(Front-end code edit data)
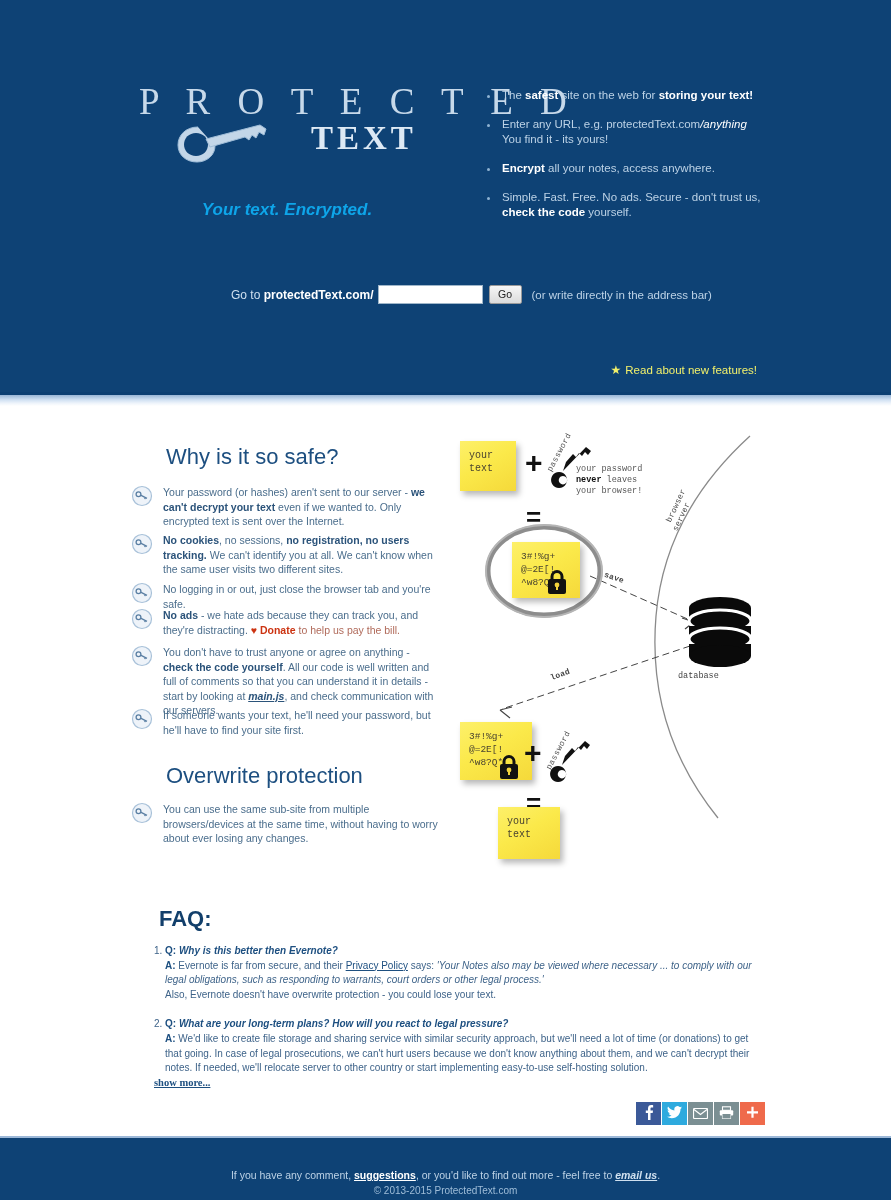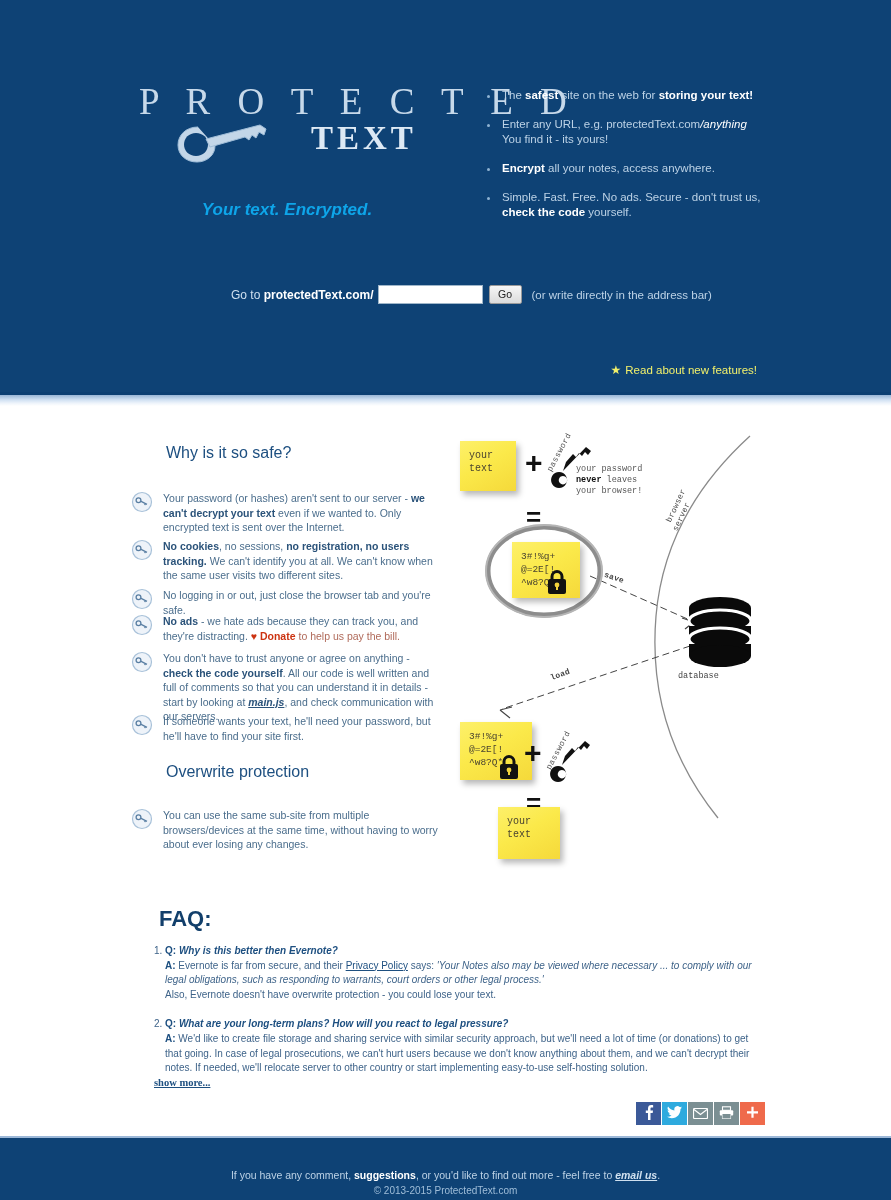--- a/index.html
+++ b/index.html
@@ -78,27 +78,27 @@
 
   #hdr-fade {
     position:absolute; left:0; top:392px; width:891px; height:14px;
     background: linear-gradient(#0b3f72 0%, #0b3f72 22%, #9cb8d8 24%, #cfe0f2 55%, #eef4fb 80%, #ffffff 100%);
   }
 
   
   #main { position:absolute; left:0; top:406px; width:891px; }
 
   .sec-title {
-    font-size:16px; color:#1d4f80; font-weight:400;
+    font-size:22px; color:#1d4f80; font-weight:400;
     font-family:"Liberation Sans", sans-serif;
   }
   #why-title { position:absolute; left:166px; top:38px; }
   #ow-title  { position:absolute; left:166px; top:357px; }
 
-  .feat { position:absolute; display:flex;margin-top:6px; }
+  .feat { position:absolute; display:flex; }
   .feat .keyicon { width:22px; height:22px; flex:0 0 22px; margin-right:10px; }
   .feat .ftxt {
     font-size:10.5px; line-height:14.5px; color:#4a6d8c; width:277px;
   }
   .feat .ftxt b { color:#2b537a; font-weight:bold; }
   .feat .ftxt a { color:#2b537a; font-weight:bold; font-style:italic; text-decoration:underline; }
   .feat .ftxt .don { color:#cc3311; font-weight:bold; }
   .feat .ftxt .heart { color:#cc3311; }
   .feat .ftxt .redtail { color:#b06a5a; }
 
@@ -206,21 +206,21 @@
 
   
   #footer {
     position:absolute; left:0; top:1136px; width:891px; height:64px;
     background:#0e4275; border-top:2px solid #9cb8d8;
   }
   #foot1 {
     position:absolute; width:891px; top:31px; text-align:center;
     font-size:10.5px; color:#bcd2e6;
   }
-  #foot1 b { color:#ffffff; font-weight:bold; }
+  #foot1 b { color:#ffffff; font-weight:bold;text-decoration:underline; }
   #foot1 a { color:#cfe0ef; font-style:italic; font-weight:bold; text-decoration:underline; }
   #foot2 {
     position:absolute; width:891px; top:47px; text-align:center;
     font-size:10px; color:#9fbdd8;
   }
 </style>
 </head>
 <body>
 
 <div id="header">

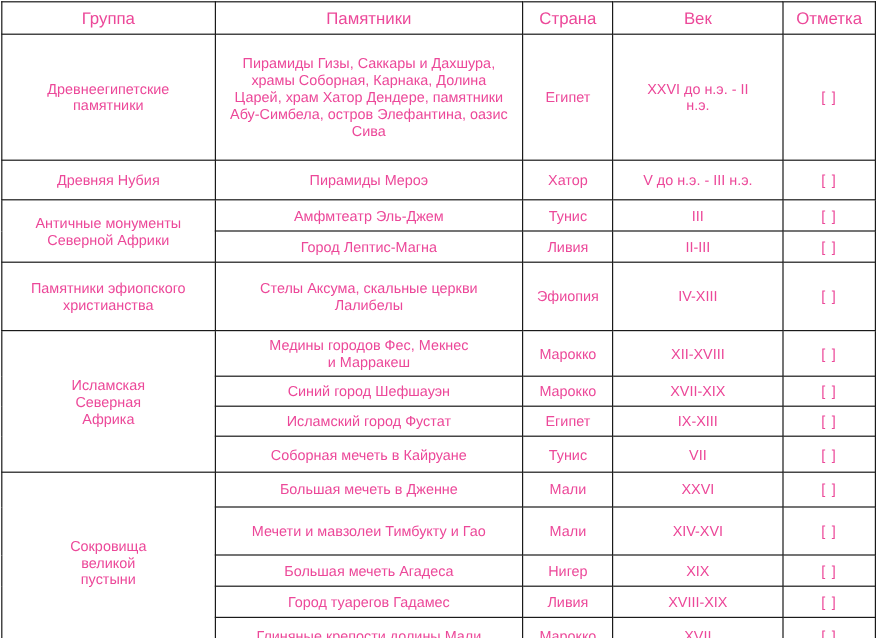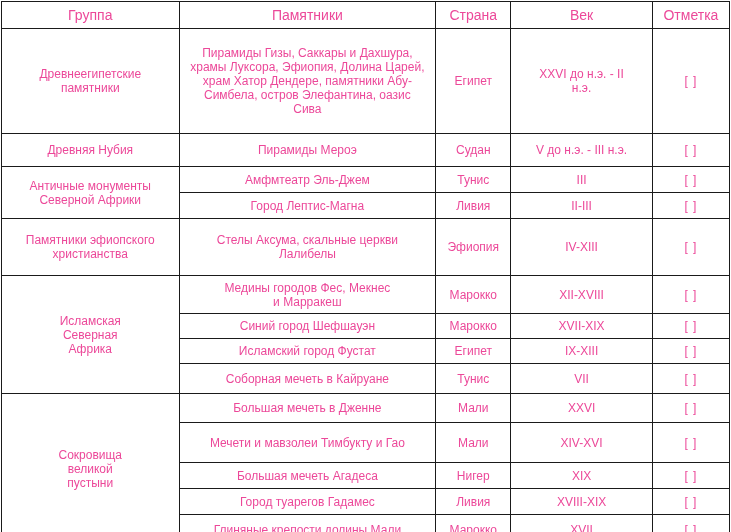--- a/index.html
+++ b/index.html
@@ -46,30 +46,30 @@
       <th>Памятники</th>
       <th>Страна</th>
       <th>Век</th>
       <th>Отметка</th>
     </tr>
   </thead>
   <tbody>
 
     <tr style="height:105px">
       <td style="padding:4px 18px">Древнеегипетские памятники</td>
-      <td style="padding:0 10px">Пирамиды Гизы, Саккары и Дахшура, храмы Луксора, Эфиопия, Долина Царей, храм Хатор Дендере, памятники Абу-Симбела, остров Элефантина, оазис Сива</td>
+      <td style="padding:0 10px">Пирамиды Гизы, Саккары и Дахшура, храмы Соборная, Карнака, Долина Царей, храм Хатор Дендере, памятники Абу-Симбела, остров Элефантина, оазис Сива</td>
       <td>Египет</td>
       <td style="padding:0 24px">XXVI до н.э. - II н.э.</td>
       <td class="mark">[ ]</td>
     </tr>
 
     <tr style="height:33px">
       <td>Древняя Нубия</td>
       <td>Пирамиды Мероэ</td>
-      <td>Судан</td>
+      <td>Хатор</td>
       <td>V до н.э. - III н.э.</td>
       <td class="mark">[ ]</td>
     </tr>
 
     <tr style="height:26px">
       <td rowspan="2" style="padding:0 14px">Античные монументы Северной Африки</td>
       <td>Амфмтеатр Эль-Джем</td>
       <td>Тунис</td>
       <td>III</td>
       <td class="mark">[ ]</td>

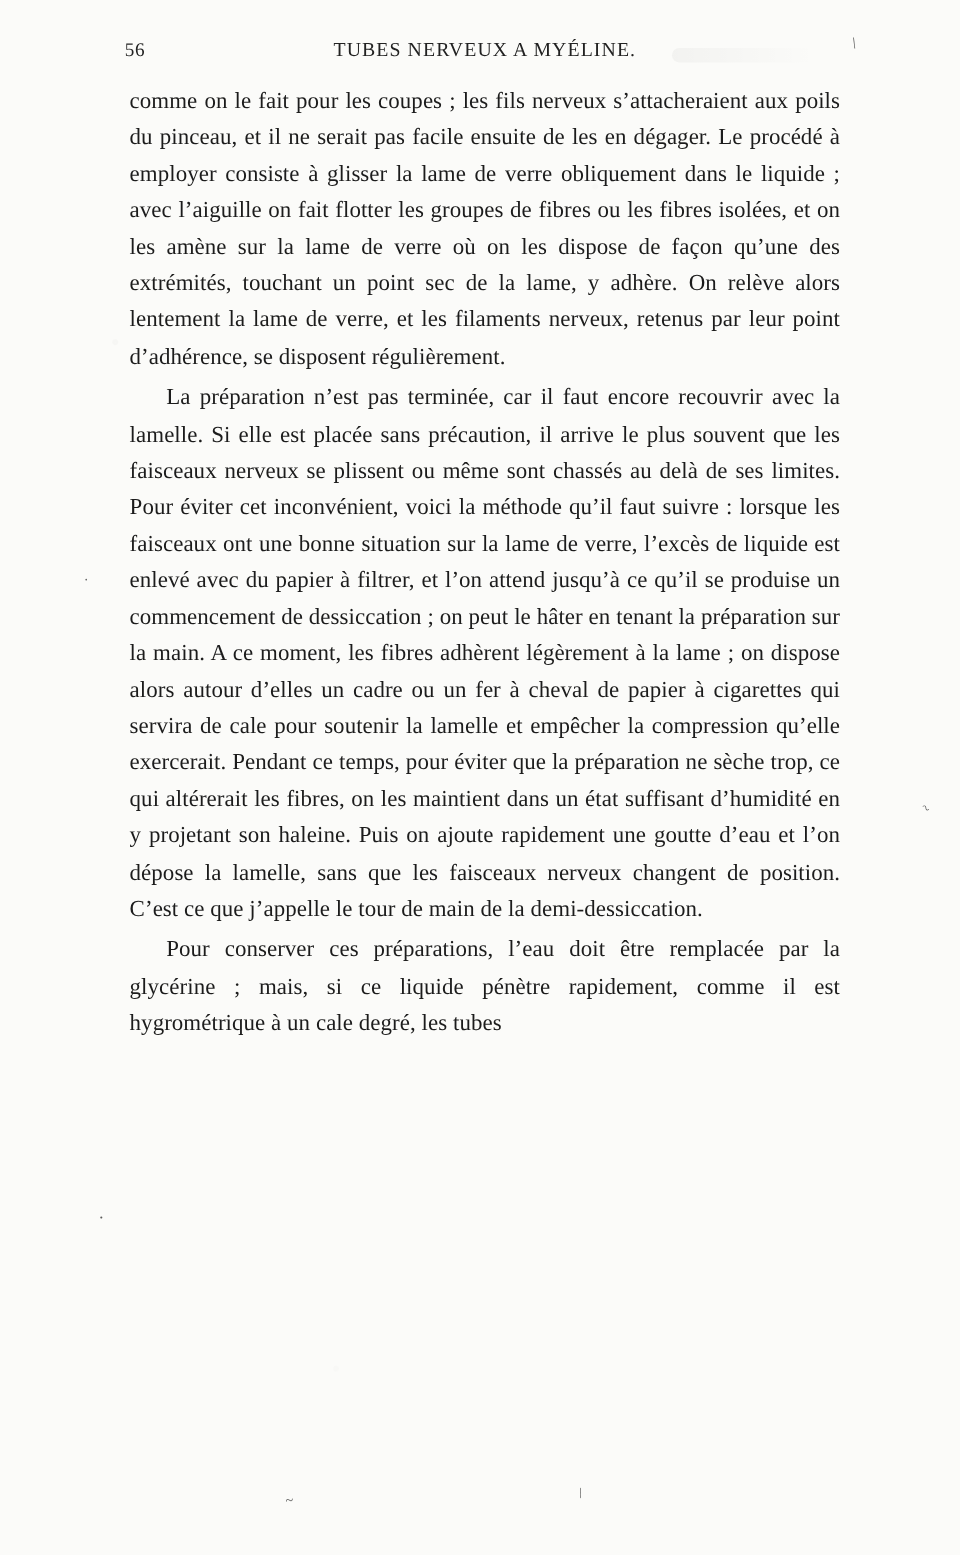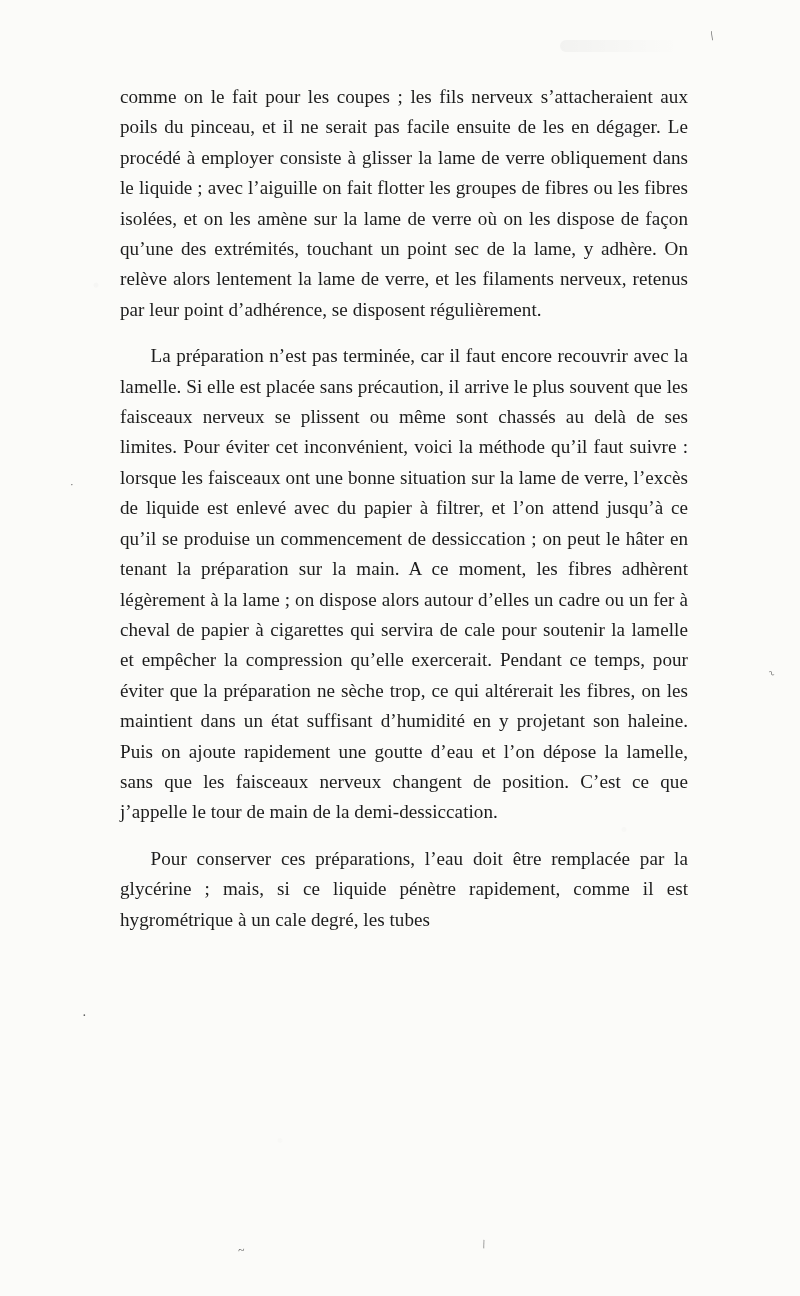--- a/index.html
+++ b/index.html
@@ -65,21 +65,21 @@
     top: 66px;
     left: 104px;
     width: 600px;
     font-size: 19.1px;
     line-height: 30.4px;
     text-align: justify;
     color: #1c1c1c;
     letter-spacing: 0.05px;
   }
   .body-text p {
-    margin: 16px;
+    margin: 4px;
     text-indent: 1.6em;
     -webkit-hyphens: none;
     hyphens: none;
   }
   .body-text p.noindent {
     text-indent: 0;
   }
   .mark {
     position: absolute;
     color: #5c5c5c;
@@ -128,20 +128,24 @@
     border-radius: 6px;
   }
 </style>
 </head>
 <body>
 
 <div class="page">
 
   <div class="mark mark-smudge-top"></div>
 
+  <div class="header">
+    <span class="folio">56</span>
+    <span class="running-title">TUBES NERVEUX A MYÉLINE.</span>
+  </div>
 
   <div class="body-text">
     <p class="noindent">comme on le fait pour les coupes ; les fils nerveux s’attacheraient aux poils du pinceau, et il ne serait pas facile ensuite de les en dégager. Le procédé à employer consiste à glisser la lame de verre obliquement dans le liquide ; avec l’aiguille on fait flotter les groupes de fibres ou les fibres isolées, et on les amène sur la lame de verre où on les dispose de façon qu’une des extrémités, touchant un point sec de la lame, y adhère. On relève alors lentement la lame de verre, et les filaments nerveux, retenus par leur point d’adhérence, se disposent régulièrement.</p>
     <p>La préparation n’est pas terminée, car il faut encore recouvrir avec la lamelle. Si elle est placée sans précaution, il arrive le plus souvent que les faisceaux nerveux se plissent ou même sont chassés au delà de ses limites. Pour éviter cet inconvénient, voici la méthode qu’il faut suivre : lorsque les faisceaux ont une bonne situation sur la lame de verre, l’excès de liquide est enlevé avec du papier à filtrer, et l’on attend jusqu’à ce qu’il se produise un commencement de dessiccation ; on peut le hâter en tenant la préparation sur la main. A ce moment, les fibres adhèrent légèrement à la lame ; on dispose alors autour d’elles un cadre ou un fer à cheval de papier à cigarettes qui servira de cale pour soutenir la lamelle et empêcher la compression qu’elle exercerait. Pendant ce temps, pour éviter que la préparation ne sèche trop, ce qui altérerait les fibres, on les maintient dans un état suffisant d’humidité en y projetant son haleine. Puis on ajoute rapidement une goutte d’eau et l’on dépose la lamelle, sans que les faisceaux nerveux changent de position. C’est ce que j’appelle le tour de main de la demi-dessiccation.</p>
     <p>Pour conserver ces préparations, l’eau doit être remplacée par la glycérine ; mais, si ce liquide pénètre rapidement, comme il est hygrométrique à un cale degré, les tubes</p>
   </div>
 
   <span class="mark mark-tick-top-right">\</span>
   <span class="mark mark-dot-left">·</span>
   <span class="mark mark-dot-left2">·</span>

Brief: Could you please return the entries above exactly, minus the pictures?

Solution for this exercise:
--- a/index.html
+++ b/index.html
@@ -78,27 +78,27 @@
 
   #hdr-fade {
     position:absolute; left:0; top:392px; width:891px; height:14px;
     background: linear-gradient(#0b3f72 0%, #0b3f72 22%, #9cb8d8 24%, #cfe0f2 55%, #eef4fb 80%, #ffffff 100%);
   }
 
   
   #main { position:absolute; left:0; top:406px; width:891px; }
 
   .sec-title {
-    font-size:16px; color:#1d4f80; font-weight:400;
+    font-size:22px; color:#1d4f80; font-weight:400;
     font-family:"Liberation Sans", sans-serif;
   }
   #why-title { position:absolute; left:166px; top:38px; }
   #ow-title  { position:absolute; left:166px; top:357px; }
 
-  .feat { position:absolute; display:flex;margin-top:6px; }
+  .feat { position:absolute; display:flex; }
   .feat .keyicon { width:22px; height:22px; flex:0 0 22px; margin-right:10px; }
   .feat .ftxt {
     font-size:10.5px; line-height:14.5px; color:#4a6d8c; width:277px;
   }
   .feat .ftxt b { color:#2b537a; font-weight:bold; }
   .feat .ftxt a { color:#2b537a; font-weight:bold; font-style:italic; text-decoration:underline; }
   .feat .ftxt .don { color:#cc3311; font-weight:bold; }
   .feat .ftxt .heart { color:#cc3311; }
   .feat .ftxt .redtail { color:#b06a5a; }
 
@@ -206,21 +206,21 @@
 
   
   #footer {
     position:absolute; left:0; top:1136px; width:891px; height:64px;
     background:#0e4275; border-top:2px solid #9cb8d8;
   }
   #foot1 {
     position:absolute; width:891px; top:31px; text-align:center;
     font-size:10.5px; color:#bcd2e6;
   }
-  #foot1 b { color:#ffffff; font-weight:bold; }
+  #foot1 b { color:#ffffff; font-weight:bold;text-decoration:underline; }
   #foot1 a { color:#cfe0ef; font-style:italic; font-weight:bold; text-decoration:underline; }
   #foot2 {
     position:absolute; width:891px; top:47px; text-align:center;
     font-size:10px; color:#9fbdd8;
   }
 </style>
 </head>
 <body>
 
 <div id="header">

--- a/index.html
+++ b/index.html
@@ -46,30 +46,30 @@
       <th>Памятники</th>
       <th>Страна</th>
       <th>Век</th>
       <th>Отметка</th>
     </tr>
   </thead>
   <tbody>
 
     <tr style="height:105px">
       <td style="padding:4px 18px">Древнеегипетские памятники</td>
-      <td style="padding:0 10px">Пирамиды Гизы, Саккары и Дахшура, храмы Луксора, Эфиопия, Долина Царей, храм Хатор Дендере, памятники Абу-Симбела, остров Элефантина, оазис Сива</td>
+      <td style="padding:0 10px">Пирамиды Гизы, Саккары и Дахшура, храмы Соборная, Карнака, Долина Царей, храм Хатор Дендере, памятники Абу-Симбела, остров Элефантина, оазис Сива</td>
       <td>Египет</td>
       <td style="padding:0 24px">XXVI до н.э. - II н.э.</td>
       <td class="mark">[ ]</td>
     </tr>
 
     <tr style="height:33px">
       <td>Древняя Нубия</td>
       <td>Пирамиды Мероэ</td>
-      <td>Судан</td>
+      <td>Хатор</td>
       <td>V до н.э. - III н.э.</td>
       <td class="mark">[ ]</td>
     </tr>
 
     <tr style="height:26px">
       <td rowspan="2" style="padding:0 14px">Античные монументы Северной Африки</td>
       <td>Амфмтеатр Эль-Джем</td>
       <td>Тунис</td>
       <td>III</td>
       <td class="mark">[ ]</td>

--- a/index.html
+++ b/index.html
@@ -65,21 +65,21 @@
     top: 66px;
     left: 104px;
     width: 600px;
     font-size: 19.1px;
     line-height: 30.4px;
     text-align: justify;
     color: #1c1c1c;
     letter-spacing: 0.05px;
   }
   .body-text p {
-    margin: 16px;
+    margin: 4px;
     text-indent: 1.6em;
     -webkit-hyphens: none;
     hyphens: none;
   }
   .body-text p.noindent {
     text-indent: 0;
   }
   .mark {
     position: absolute;
     color: #5c5c5c;
@@ -128,20 +128,24 @@
     border-radius: 6px;
   }
 </style>
 </head>
 <body>
 
 <div class="page">
 
   <div class="mark mark-smudge-top"></div>
 
+  <div class="header">
+    <span class="folio">56</span>
+    <span class="running-title">TUBES NERVEUX A MYÉLINE.</span>
+  </div>
 
   <div class="body-text">
     <p class="noindent">comme on le fait pour les coupes ; les fils nerveux s’attacheraient aux poils du pinceau, et il ne serait pas facile ensuite de les en dégager. Le procédé à employer consiste à glisser la lame de verre obliquement dans le liquide ; avec l’aiguille on fait flotter les groupes de fibres ou les fibres isolées, et on les amène sur la lame de verre où on les dispose de façon qu’une des extrémités, touchant un point sec de la lame, y adhère. On relève alors lentement la lame de verre, et les filaments nerveux, retenus par leur point d’adhérence, se disposent régulièrement.</p>
     <p>La préparation n’est pas terminée, car il faut encore recouvrir avec la lamelle. Si elle est placée sans précaution, il arrive le plus souvent que les faisceaux nerveux se plissent ou même sont chassés au delà de ses limites. Pour éviter cet inconvénient, voici la méthode qu’il faut suivre : lorsque les faisceaux ont une bonne situation sur la lame de verre, l’excès de liquide est enlevé avec du papier à filtrer, et l’on attend jusqu’à ce qu’il se produise un commencement de dessiccation ; on peut le hâter en tenant la préparation sur la main. A ce moment, les fibres adhèrent légèrement à la lame ; on dispose alors autour d’elles un cadre ou un fer à cheval de papier à cigarettes qui servira de cale pour soutenir la lamelle et empêcher la compression qu’elle exercerait. Pendant ce temps, pour éviter que la préparation ne sèche trop, ce qui altérerait les fibres, on les maintient dans un état suffisant d’humidité en y projetant son haleine. Puis on ajoute rapidement une goutte d’eau et l’on dépose la lamelle, sans que les faisceaux nerveux changent de position. C’est ce que j’appelle le tour de main de la demi-dessiccation.</p>
     <p>Pour conserver ces préparations, l’eau doit être remplacée par la glycérine ; mais, si ce liquide pénètre rapidement, comme il est hygrométrique à un cale degré, les tubes</p>
   </div>
 
   <span class="mark mark-tick-top-right">\</span>
   <span class="mark mark-dot-left">·</span>
   <span class="mark mark-dot-left2">·</span>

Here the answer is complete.